Task: Exact copy, pictures excluded: please retype the lines from the start of the material through the line containing "background:#fbe3e8; color:#9c2436; font-size:11px;", both ends included, and nothing more.

::: Input material

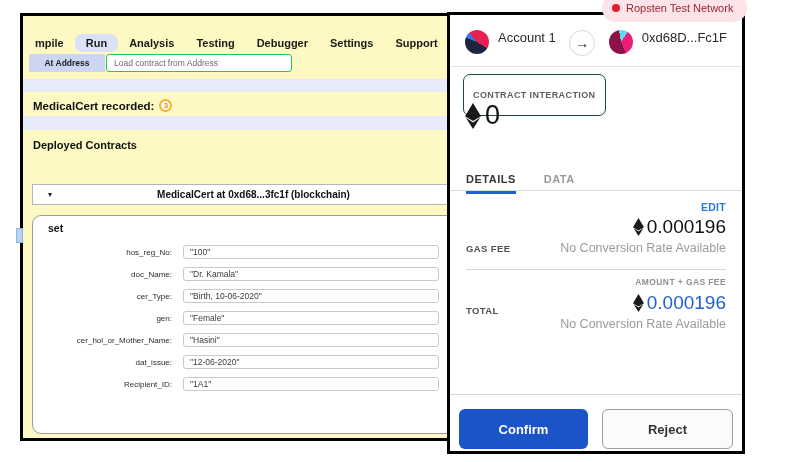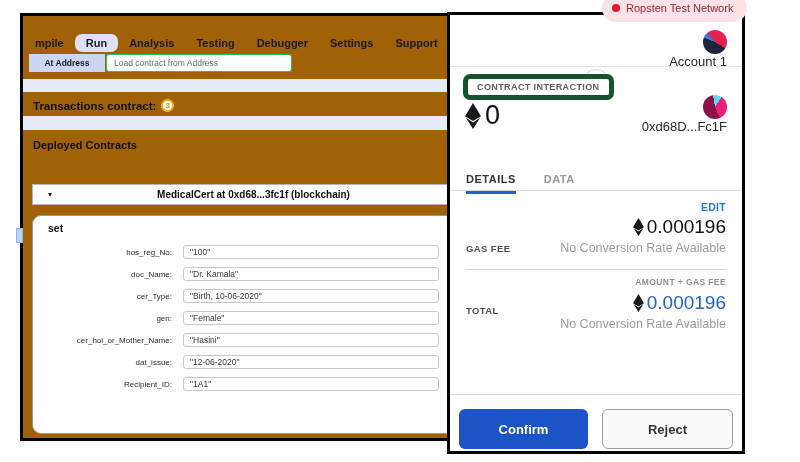--- a/index.html
+++ b/index.html
@@ -1,21 +1,21 @@
 <!DOCTYPE html>
 <html><head>
 <meta charset="utf-8">
 <style>
   * { margin:0; padding:0; box-sizing:border-box; }
   html,body { width:800px; height:462px; background:#fff; font-family:"Liberation Sans", sans-serif; }
   #canvas { position:relative; width:800px; height:462px; overflow:hidden; background:#fff; }
 
   
   .remix-panel { position:absolute; left:20px; top:13px; width:431px; height:428px;
-    border:3px solid #000; background:#a16207; overflow:hidden; }
+    border:3px solid #000; background:#fef9c3; overflow:hidden; }
   .tabs { position:absolute; top:18px; left:1px; right:0; display:flex; align-items:center;
     font-size:11px; font-weight:bold; color:#1a1a1a; white-space:nowrap; }
   .tab { padding:3px 11px; cursor:pointer; }
   .tab.active { background:#dbe2f8;border-radius:7px; }
   .ataddr-row { position:absolute; top:38px; left:6px; display:flex; align-items:stretch; }
   .at-address-btn { width:76px; background:#ccd6f3; font-size:8.5px; font-weight:bold;
     color:#1a1a1a; text-align:center; padding:4px 0; border:none; cursor:pointer;
     font-family:"Liberation Sans", sans-serif; }
   .load-input { width:186px; border:1px solid #22c55e; border-radius:3px; font-size:8.5px;
     color:#6b6b6b; padding:2px 7px; background:#fff; margin-left:1px; outline:none;
@@ -45,32 +45,32 @@
     background:#b9d3f2; border:1px solid #8fb4e0; z-index:1; }
 
   
   .mm-panel { position:absolute; left:447px; top:12px; width:298px; height:442px;
     border:3px solid #000; background:#fff; z-index:3; }
   .network-pill { position:absolute; left:602px; top:-6px; height:28px; z-index:10;
     display:flex; align-items:center; padding:0 14px 0 10px; border-radius:14px;
     background:#fbe3e8; color:#9c2436; font-size:11px; cursor:pointer; }
   .net-dot { width:8px; height:8px; border-radius:50%; background:#e8192c; margin-right:6px; }
   .account-row { position:absolute; top:15px; left:0; right:0; height:26px;
-    display:flex; align-items:flex-end; padding:0 15px;flex-direction:column; }
+    display:flex; align-items:flex-start; padding:0 15px; }
   .avatar { width:24px; height:24px; border-radius:50%; flex:none; }
   .avatar1 { background:conic-gradient(from -40deg, #e62050 0 45%, #1d2440 45% 92%, #3a78e0 92% 100%); }
   .avatar2 { background:conic-gradient(from -10deg, #62d8f5 0 12%, #eb1e79 12% 46%, #8c1248 46% 100%); }
   .acct-name { font-size:13px; color:#2a2a2a; margin-left:9px; }
   .arrow-circle { width:26px; height:26px; border-radius:50%; border:1px solid #d8d8d8;
     background:#fff; display:flex; align-items:center; justify-content:center;
     font-size:14px; color:#111; margin:0 auto; flex:none; }
   .acct-divider { position:absolute; top:51px; left:0; right:0; border-top:1px solid #e4e4e4; }
   .ci-badge { position:absolute; top:59px; left:13px; font-size:9px; font-weight:bold;
-    color:#5f5f5f; letter-spacing:.4px; border:5px solid #14532d; border-radius:7px;
-    padding:3px 9px; background:#fff; }
+    color:#5f5f5f; letter-spacing:.4px; border:1px solid #14532d; border-radius:7px;
+    padding:15px 9px; background:#fff; }
   .amount { position:absolute; top:85px; left:15px; display:flex; align-items:center;
     font-size:27px; color:#111; }
   .amount svg { margin-right:4px; }
   .mm-tabs { position:absolute; top:158px; left:16px; display:flex; gap:28px;
     font-size:11px; font-weight:bold; letter-spacing:.5px; }
   .mm-tab { padding-bottom:6px; cursor:pointer; }
   .mm-tab.active { color:#333; border-bottom:3px solid #2160d4; }
   .mm-tab.idle { color:#9a9a9a; }
   .tab-divider { position:absolute; top:175px; left:0; right:0; border-top:1px solid #dcdcdc; }
   .edit-link { position:absolute; top:186px; right:16px; font-size:10.5px; font-weight:bold;
@@ -114,21 +114,21 @@
     </div>
 
     <div class="ataddr-row">
       <button class="at-address-btn">At Address</button>
       <input class="load-input" value="Load contract from Address" style="">
     </div>
 
     <div class="strip strip1"></div>
 
     <div class="tx-row">
-      <span>Transactions contract:</span>
+      <span>MedicalCert recorded:</span>
       <span class="tx-badge">3</span>
     </div>
 
     <div class="strip strip2"></div>
 
     <div class="deployed">Deployed Contracts</div>
 
     <div class="contract-box">
       <span class="contract-caret">▾</span>
       <span class="contract-title">MedicalCert at 0xd68...3fc1f (blockchain)</span>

::::::

Answer to this task:
--- a/index.html
+++ b/index.html
@@ -1,21 +1,21 @@
 <!DOCTYPE html>
 <html><head>
 <meta charset="utf-8">
 <style>
   * { margin:0; padding:0; box-sizing:border-box; }
   html,body { width:800px; height:462px; background:#fff; font-family:"Liberation Sans", sans-serif; }
   #canvas { position:relative; width:800px; height:462px; overflow:hidden; background:#fff; }
 
   
   .remix-panel { position:absolute; left:20px; top:13px; width:431px; height:428px;
-    border:3px solid #000; background:#a16207; overflow:hidden; }
+    border:3px solid #000; background:#fef9c3; overflow:hidden; }
   .tabs { position:absolute; top:18px; left:1px; right:0; display:flex; align-items:center;
     font-size:11px; font-weight:bold; color:#1a1a1a; white-space:nowrap; }
   .tab { padding:3px 11px; cursor:pointer; }
   .tab.active { background:#dbe2f8;border-radius:7px; }
   .ataddr-row { position:absolute; top:38px; left:6px; display:flex; align-items:stretch; }
   .at-address-btn { width:76px; background:#ccd6f3; font-size:8.5px; font-weight:bold;
     color:#1a1a1a; text-align:center; padding:4px 0; border:none; cursor:pointer;
     font-family:"Liberation Sans", sans-serif; }
   .load-input { width:186px; border:1px solid #22c55e; border-radius:3px; font-size:8.5px;
     color:#6b6b6b; padding:2px 7px; background:#fff; margin-left:1px; outline:none;
@@ -45,32 +45,32 @@
     background:#b9d3f2; border:1px solid #8fb4e0; z-index:1; }
 
   
   .mm-panel { position:absolute; left:447px; top:12px; width:298px; height:442px;
     border:3px solid #000; background:#fff; z-index:3; }
   .network-pill { position:absolute; left:602px; top:-6px; height:28px; z-index:10;
     display:flex; align-items:center; padding:0 14px 0 10px; border-radius:14px;
     background:#fbe3e8; color:#9c2436; font-size:11px; cursor:pointer; }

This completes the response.